== What is required ==
Using the data that follows, return exactly the lines from the one that contains "[226,290,239,294] -- -> (215, 553) //" through the one that contains "[80,331,353,351] [99,380,154,395] [99,406,136,423]", ends included.

== Supplied information ==
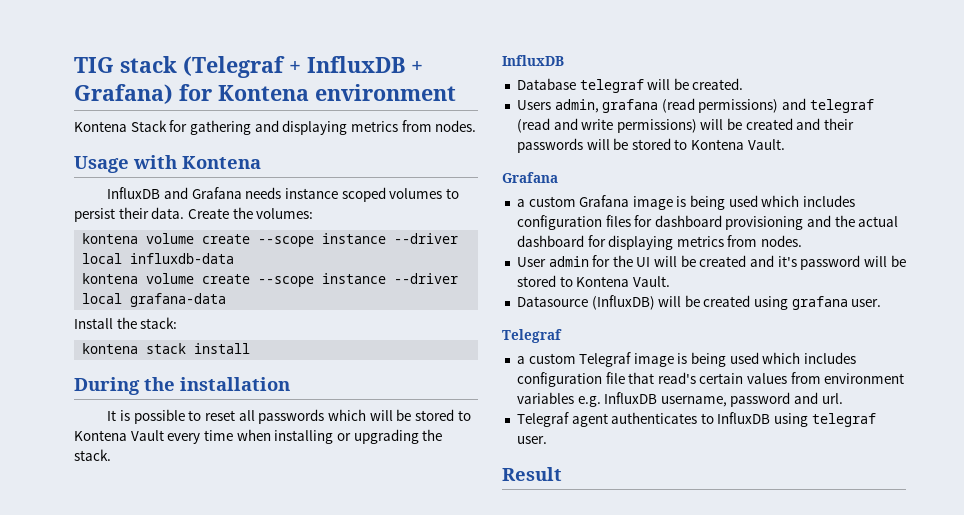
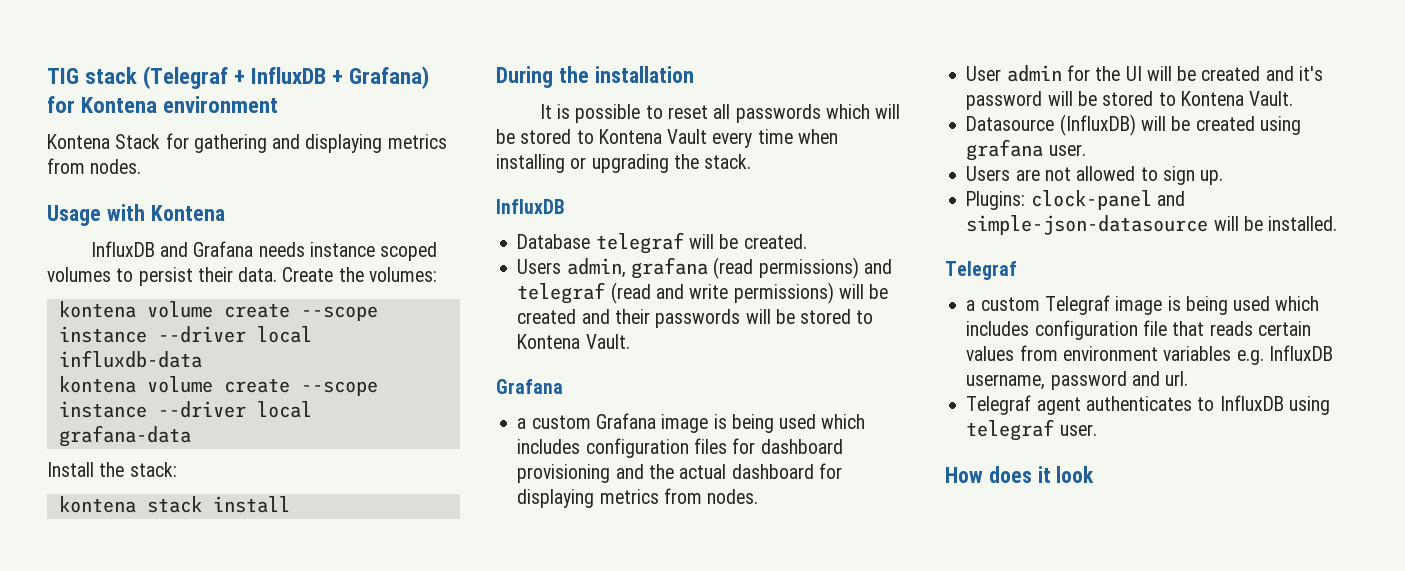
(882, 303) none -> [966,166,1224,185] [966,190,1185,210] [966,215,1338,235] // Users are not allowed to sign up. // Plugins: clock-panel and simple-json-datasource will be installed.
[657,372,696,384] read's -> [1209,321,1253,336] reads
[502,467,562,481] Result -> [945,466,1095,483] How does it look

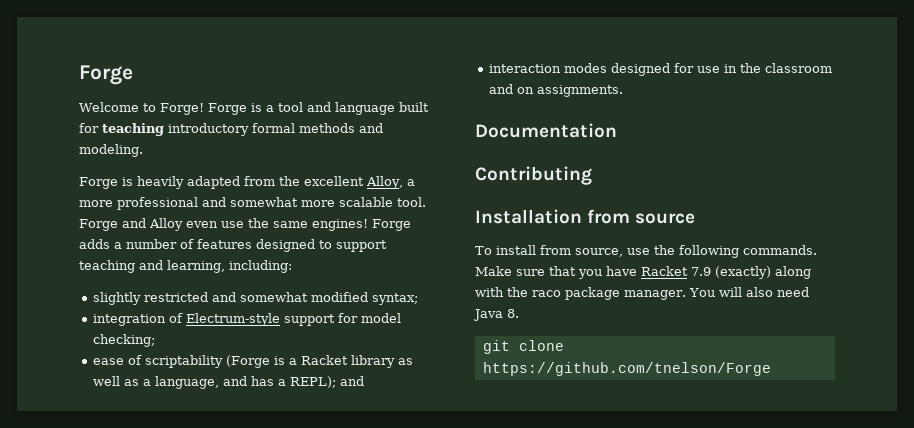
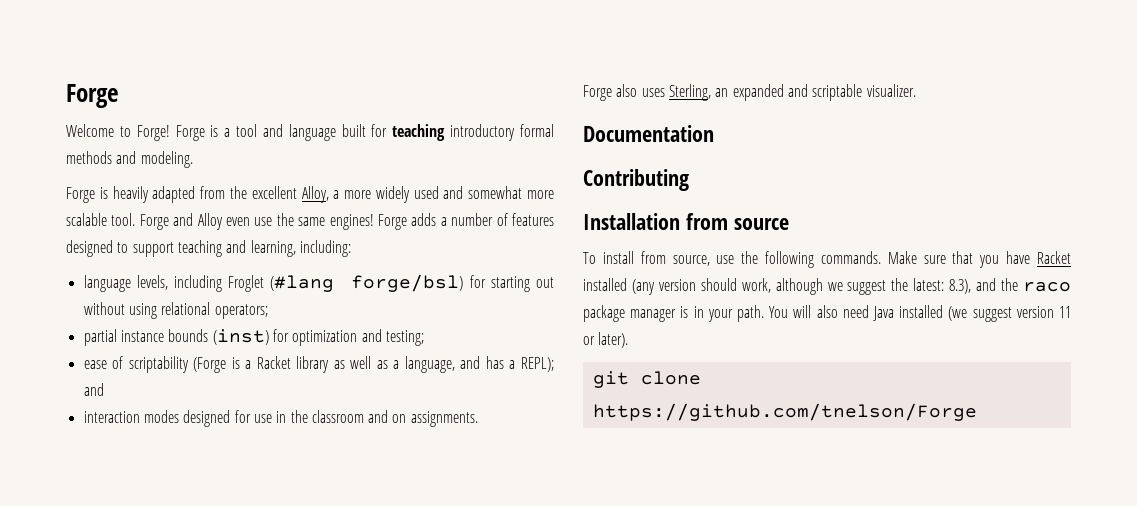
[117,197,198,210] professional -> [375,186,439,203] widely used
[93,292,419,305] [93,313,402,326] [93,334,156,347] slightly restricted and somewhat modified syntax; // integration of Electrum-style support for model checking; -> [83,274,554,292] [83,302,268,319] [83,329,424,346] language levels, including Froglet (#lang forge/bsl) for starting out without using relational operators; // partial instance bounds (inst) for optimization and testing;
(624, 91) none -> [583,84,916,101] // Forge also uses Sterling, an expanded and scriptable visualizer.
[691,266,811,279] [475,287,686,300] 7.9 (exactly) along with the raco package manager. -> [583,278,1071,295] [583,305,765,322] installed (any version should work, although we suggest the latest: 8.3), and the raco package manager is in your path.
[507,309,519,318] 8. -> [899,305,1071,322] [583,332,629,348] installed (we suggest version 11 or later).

...

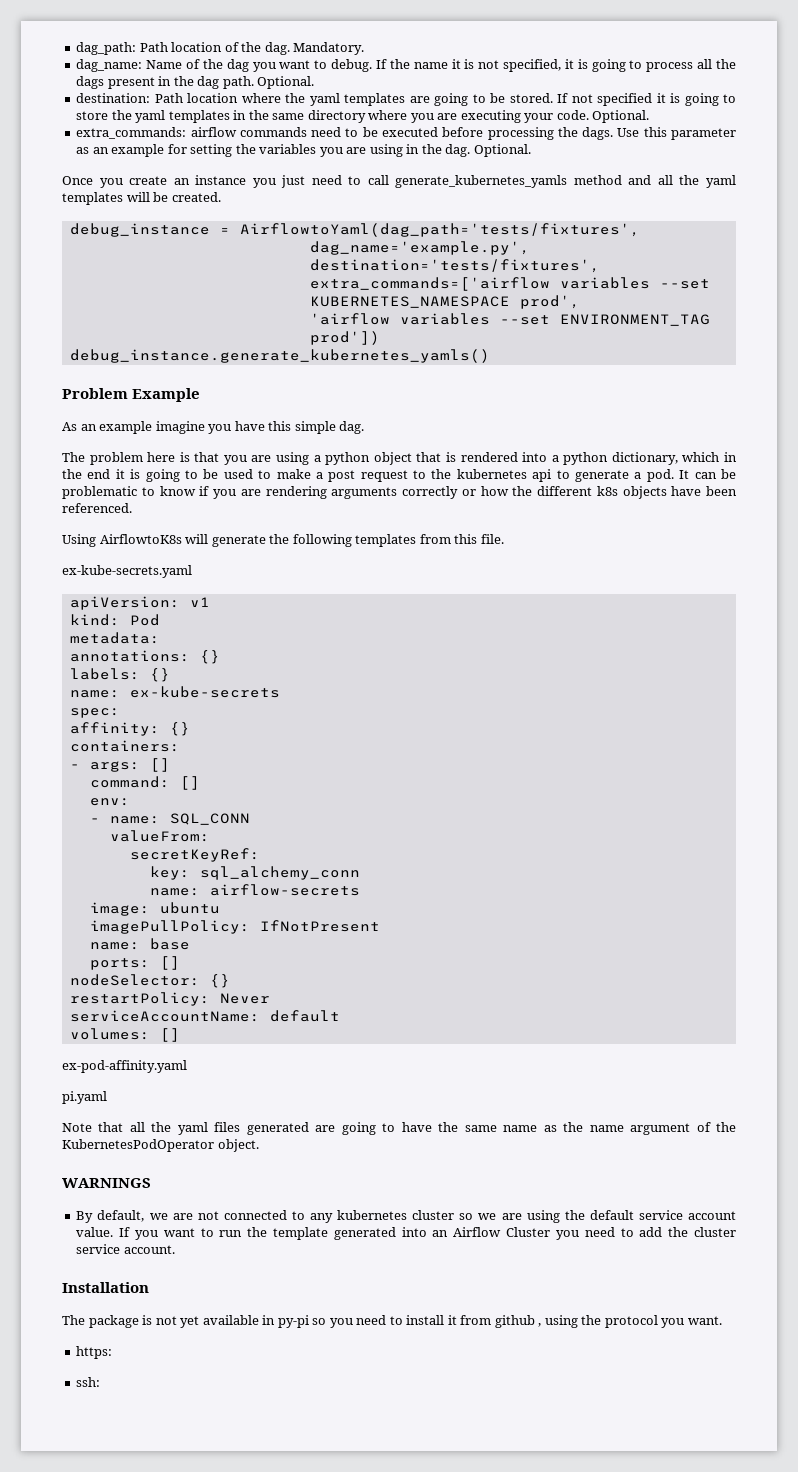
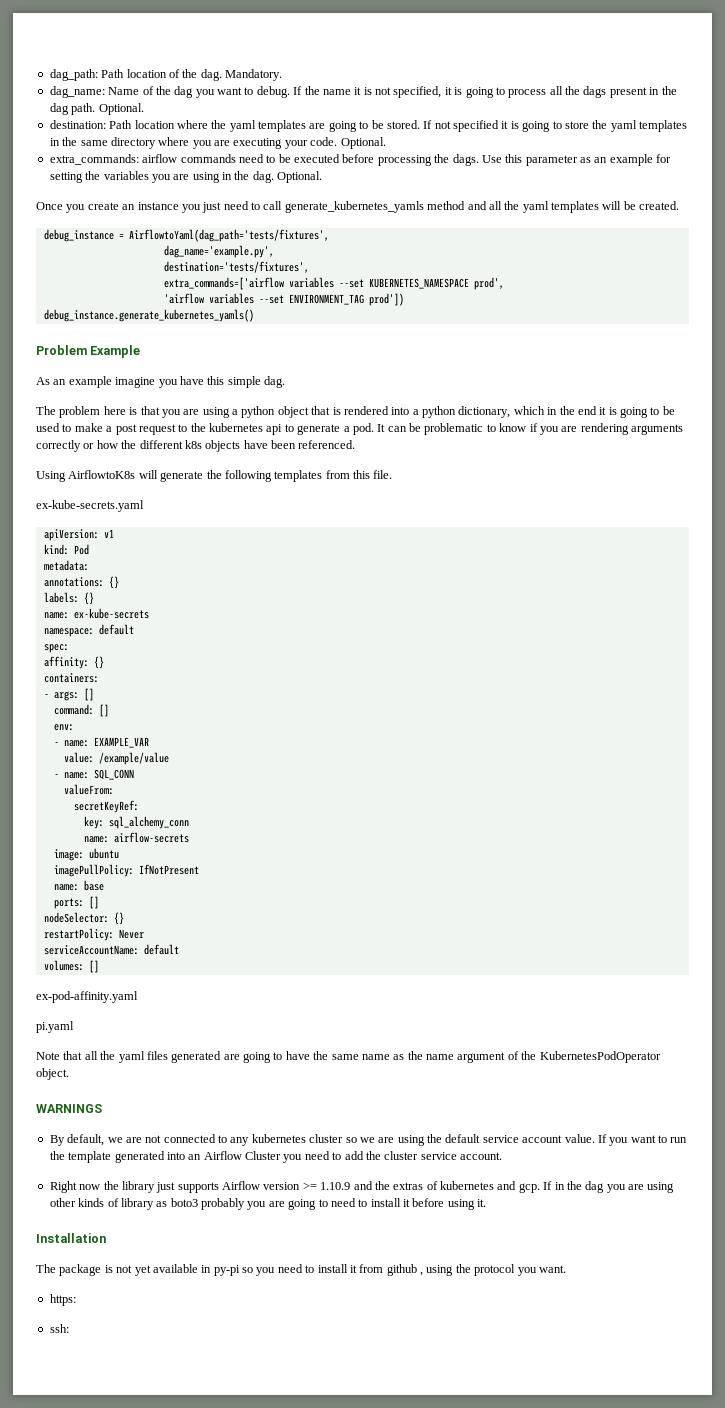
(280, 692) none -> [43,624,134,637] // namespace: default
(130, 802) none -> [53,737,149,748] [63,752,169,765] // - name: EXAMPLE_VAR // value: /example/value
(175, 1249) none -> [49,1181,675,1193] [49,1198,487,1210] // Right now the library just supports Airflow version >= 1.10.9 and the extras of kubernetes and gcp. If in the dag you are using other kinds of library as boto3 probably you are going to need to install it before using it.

==

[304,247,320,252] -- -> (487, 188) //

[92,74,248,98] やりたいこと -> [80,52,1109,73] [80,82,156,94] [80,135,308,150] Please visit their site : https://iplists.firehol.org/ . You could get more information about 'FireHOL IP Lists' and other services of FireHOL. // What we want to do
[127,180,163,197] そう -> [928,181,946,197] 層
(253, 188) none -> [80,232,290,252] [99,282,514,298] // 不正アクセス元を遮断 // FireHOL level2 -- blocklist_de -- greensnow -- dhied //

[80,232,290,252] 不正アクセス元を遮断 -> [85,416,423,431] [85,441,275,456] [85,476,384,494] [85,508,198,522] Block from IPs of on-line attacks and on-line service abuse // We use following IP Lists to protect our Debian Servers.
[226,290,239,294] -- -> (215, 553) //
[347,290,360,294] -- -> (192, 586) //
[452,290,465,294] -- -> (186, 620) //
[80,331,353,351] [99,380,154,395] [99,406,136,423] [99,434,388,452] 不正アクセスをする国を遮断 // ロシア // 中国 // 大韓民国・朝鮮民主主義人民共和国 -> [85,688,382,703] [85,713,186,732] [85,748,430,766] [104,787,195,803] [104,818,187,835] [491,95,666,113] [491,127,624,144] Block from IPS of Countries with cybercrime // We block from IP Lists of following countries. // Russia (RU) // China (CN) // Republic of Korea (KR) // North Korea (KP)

== Response area ==
[226,290,239,294] -- -> (215, 553) //
[347,290,360,294] -- -> (192, 586) //
[452,290,465,294] -- -> (186, 620) //
[80,331,353,351] [99,380,154,395] [99,406,136,423] [99,434,388,452] 不正アクセスをする国を遮断 // ロシア // 中国 // 大韓民国・朝鮮民主主義人民共和国 -> [85,688,382,703] [85,713,186,732] [85,748,430,766] [104,787,195,803] [104,818,187,835] [491,95,666,113] [491,127,624,144] Block from IPS of Countries with cybercrime // We block from IP Lists of following countries. // Russia (RU) // China (CN) // Republic of Korea (KR) // North Korea (KP)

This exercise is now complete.